Columnistas
Oralidad o lecturabilidad
Ramiro Bejarano Guzmán Director del Departamento de Derecho Procesal de la Universidad Externado de Colombia
|
El proceso arbitral sin duda ha servido como mecanismo para resolver controversias que de haberse tramitado en la justicia ordinaria, muy seguramente habrían tardado años en solucionarse. Los árbitros, por lo general, son profesionales competentes, dedicados y honorables. Las virtudes de orden personal y profesional de estos juristas que transitoriamente ejercen la función pública de administrar justicia, sumadas a las ventajas indudables de contar con los recursos tecnológicos que por fortuna ofrecen los centros de arbitraje para el adelantamiento de los litigios, han puesto a la institución arbitral en posición de privilegio.
No obstante, es la hora de expresar reparos a una costumbre que se ha venido volviendo norma en todos los tribunales arbitrales, y que de no enmendarse, puede amenazar severamente su eficacia y prestigio.
El tema parece menor, pero no lo es. Se trata de los famosos recesos que se decretan en el curso de las audiencias, cuando los árbitros han de tomar una decisión diferente a la de proferir laudo, como decidir un recurso o adoptar algún pronunciamiento de trámite. Se volvió perverso y dilatado hábito que en vez de decidir inmediatamente, los árbitros suelen decretar supuestamente un pequeño receso de la audiencia, que en muchas ocasiones se extiende a niveles absolutamente injustificados, mientras concilian o preparan una providencia.
No puede olvidarse que la filosofía del arbitraje es ser un proceso eminentemente oral, con excepción de la formulación de la demanda, su contestación y el laudo, que han de estar facturados en escrito. Las demás actuaciones en ese trámite arbitral han de surtirse oralmente, para rendirle culto a la agilidad del proceso.
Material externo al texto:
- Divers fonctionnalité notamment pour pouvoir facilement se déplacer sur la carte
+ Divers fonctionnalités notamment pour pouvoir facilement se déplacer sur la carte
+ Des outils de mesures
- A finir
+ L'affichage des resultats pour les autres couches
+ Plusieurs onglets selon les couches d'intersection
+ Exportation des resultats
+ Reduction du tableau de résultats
Acontece que la práctica arbitral abandonó la buena costumbre de decidir inmediata y oralmente todo aquello que es de simple trámite o interlocutorio; en su lugar, los recesos en las audiencias son utilizados para fulminar providencias innecesariamente extensas, en veces cargadas de las más sofisticadas referencias aparentemente cultistas, para lo cual se echa mano de jurisprudencia y doctrina.
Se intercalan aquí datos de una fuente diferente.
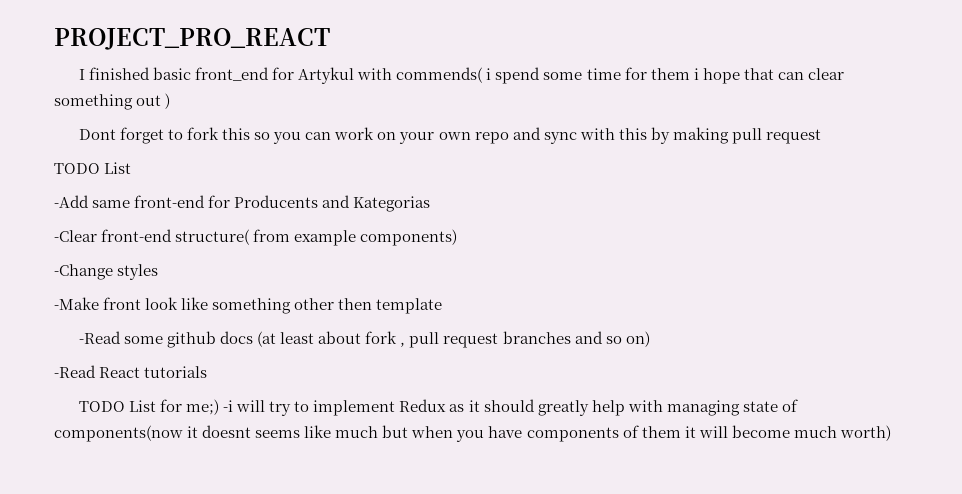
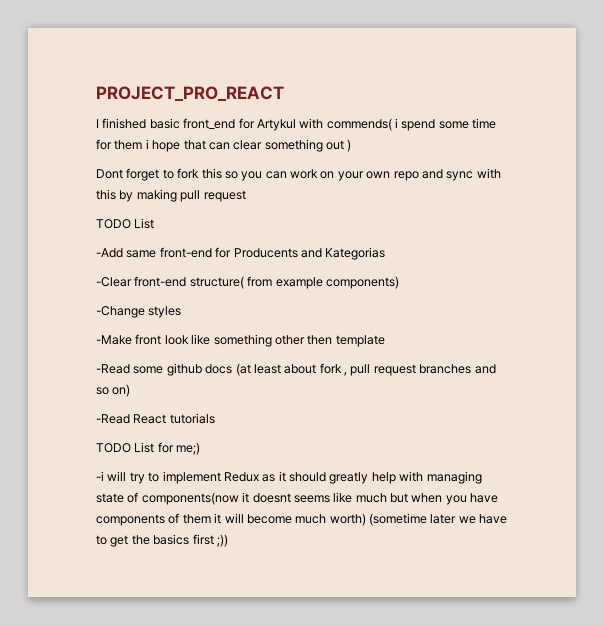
- TODO List for me;) -i will try to implement Redux as it should greatly help with managing state of components(now it doesnt seems like much but when you have components of them it will become much worth)
+ TODO List for me;)
+ -i will try to implement Redux as it should greatly help with managing state of components(now it doesnt seems like much but when you have components of them it will become much worth) (sometime later we have to get the basics first ;))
Dado que el proceso arbitral es oral, por lo mismo requiere árbitros competentes que sepan decidir y hacerlo pronto, tanto más si se trata de aspectos de simple trámite. La verdad es que en la realidad diaria, el arbitraje es un proceso oral solamente para los abogados litigantes, quienes han de estar prestos a expresar sus planteamientos en forma inmediata o a recurrir las providencias tan pronto se profieran, sin que sea usual suspender las audiencias para que el profesional del derecho prepare sus intervenciones o intente lucirse invocando apartes de sentencias o citas doctrinales. Mientras el trámite del arbitraje para el abogado es oral, los árbitros, por sí y ante sí, transformaron el principio rector de la oralidad en lecturabilidad.
En efecto, quien haya tenido que enfrentar un proceso arbitral o lo esté surtiendo en estos tiempos seguramente tendrá grabado en su memoria cómo después de cada receso en las audiencias, los árbitros ordenan leer sus determinaciones, lo cual por supuesto, conspira contra la oralidad y la celeridad debida a este trámite.
Si esta situación no se enmienda, la justicia arbitral puede correr el riesgo de que cuando esté funcionando la oralidad en la justicia ordinaria –lo cual debe ocurrir algún día así se postergue la entrada en vigor del Código General del Proceso– resulte más atractivo a los usuarios y litigantes acudir a esta, antes que someterse a dispendiosos arbitrajes, en los que, se insiste, nada es oral, porque en últimas todo se escribe para que pueda leerse con asfixiante e inútil precisión.
Si mañana los jueces del Estado cuentan con los mismos recursos que se ponen a disposición de los árbitros para el recaudo de las pruebas, muy probablemente animarán a muchos a volver a pensar en esa justicia ordinaria que empezó a perder protagonismo ciudadano, precisamente por incurrir en los pesados defectos dilatorios que hoy están acusando los trámites arbitrales.
Los centros de arbitraje en sus reglamentos deberían ocuparse de velar por controlar que el trámite de los procesos sea auténticamente oral, y ojalá empiecen por recordárselo a quienes ofician como árbitros. Antes de que sea tarde.